In 1826, the Caneadea Reservation was sold to land speculators, and the small Seneca population moved to another reservation, except for one. Copperhead refused to leave “Ga-o-ya-de-o,” the Seneca word for “where the heavens rest upon the earth.”(Caneadea is an anglicized version of the Seneca.) He claimed that he hadn’t received payment for his lands and didn’t want to move from his home. With his land sold regardless of any compensation, Copperhead was homeless until a farmer kindly gave him land to erect a small cabin. It was located above the Bedford House near Old River Road and Centerville Road. There, he lived a peaceful life, hunting, fishing, and telling stories to neighborhood children.
Copperhead also became good friends with Charles Tarey, the constable in Caneadea. The Tarey family ensured the old man was supplied with fresh vegetables from their garden and checked on him daily. According to Grace Tarey, one of Charles and Lucy Tarey’s eight children who worked many years at the college, she remembered her father recounting the exploits of Copperhead. One of them was his estrangement from his tribe. In his youth, he’d been on a hunting trip with several men when the pony he was riding stumbled, and Copperhead went head-first into a tree. He awoke sometime later in a settler’s cabin and was kindly cared for by the couple until he recovered several weeks later. When he returned to his tribe, he learned of a raid against the white settlers and was conscience-stricken that the young family would be harmed. Copperhead slipped away to warn them, and when he watched the conflict from the bluff, he saw his tribesmen routed and killed. Later Copperhead was found out and excommunicated from the tribe. The story has some problems since he lived on the reservation before 1826 and was supposed to move to a reservation at the time of the sale. However, stories tend to morph over time, and this is likely one that began in fact but became partially fiction years later. Another claim by the old Seneca was that he was 120 years old near the time of his death.
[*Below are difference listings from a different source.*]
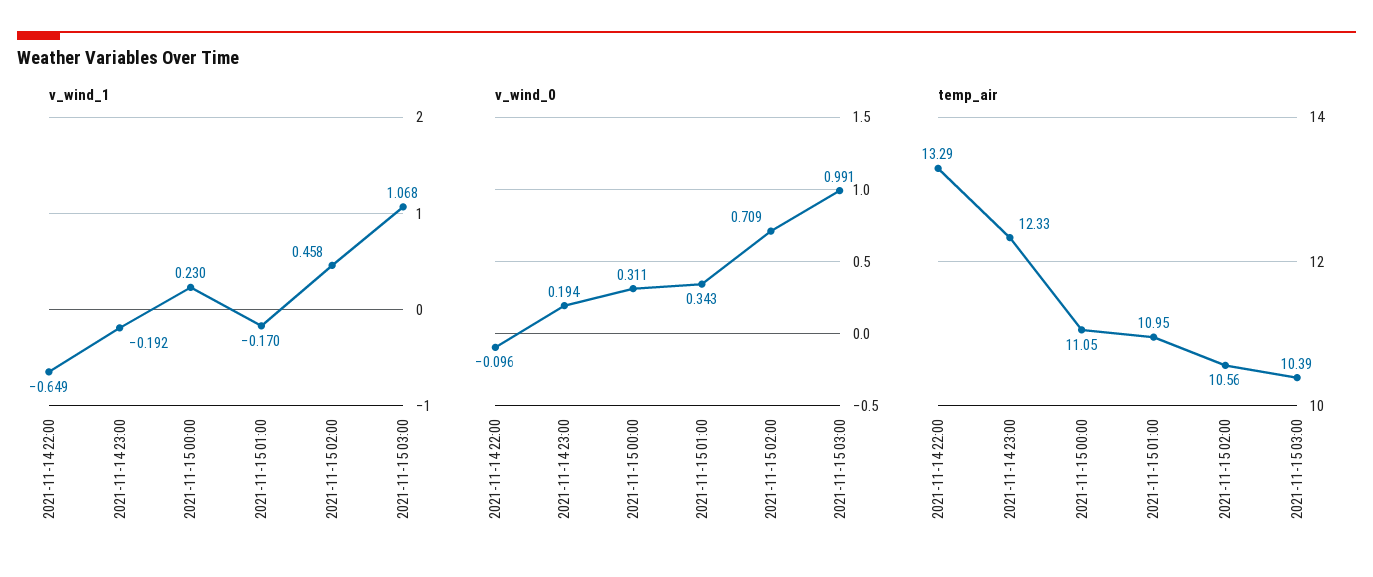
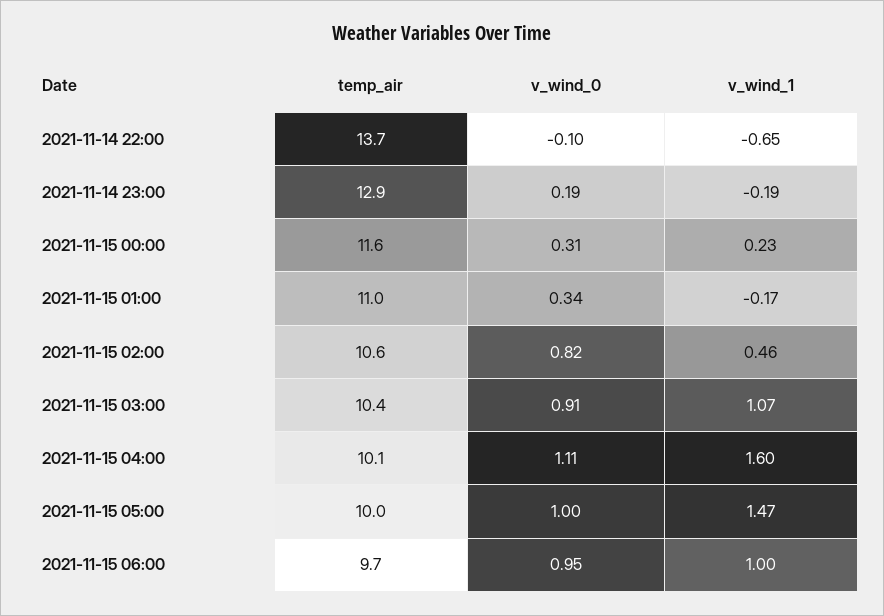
v_wind_0, 2021-11-15 02:00: 0.709 -> 0.82
v_wind_0, 2021-11-15 03:00: 0.991 -> 0.91
temp_air, 2021-11-14 22:00: 13.29 -> 13.7
temp_air, 2021-11-14 23:00: 12.33 -> 12.9
temp_air, 2021-11-15 00:00: 11.05 -> 11.6
temp_air, 2021-11-15 04:00: none -> 10.1
v_wind_0, 2021-11-15 04:00: none -> 1.11
v_wind_1, 2021-11-15 04:00: none -> 1.6
temp_air, 2021-11-15 05:00: none -> 10
v_wind_0, 2021-11-15 05:00: none -> 1
v_wind_1, 2021-11-15 05:00: none -> 1.47
temp_air, 2021-11-15 06:00: none -> 9.7
v_wind_0, 2021-11-15 06:00: none -> 0.95
v_wind_1, 2021-11-15 06:00: none -> 1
The frail old man had no good heat source in his house and often went to a neighbor’s, lying on the floor by a woodstove at night to stay warm. The Bedfords and Tarey family were used to finding Copperhead asleep in their kitchen or parlor on cold mornings next to the stove. It was reported that the deed for the Bedford property included a clause to keep the back door unlocked for Copperhead to enter at night. This practice of lying close to a fire turned fatal in March 1864. On the morning of March 23, 1864, Charles Tarey checked on his neighbor and found him barely alive by the cabin’s fireplace. Copperhead was badly burned, the fire apparently spreading to his sleeping area on the floor. He died a few hours later. The Seneca authorities were notified and gave the neighbors instructions on a proper burial for him. Copperhead was buried in front of his cabin facing to the east with a kettle, some personal items, and his rifle in the grave.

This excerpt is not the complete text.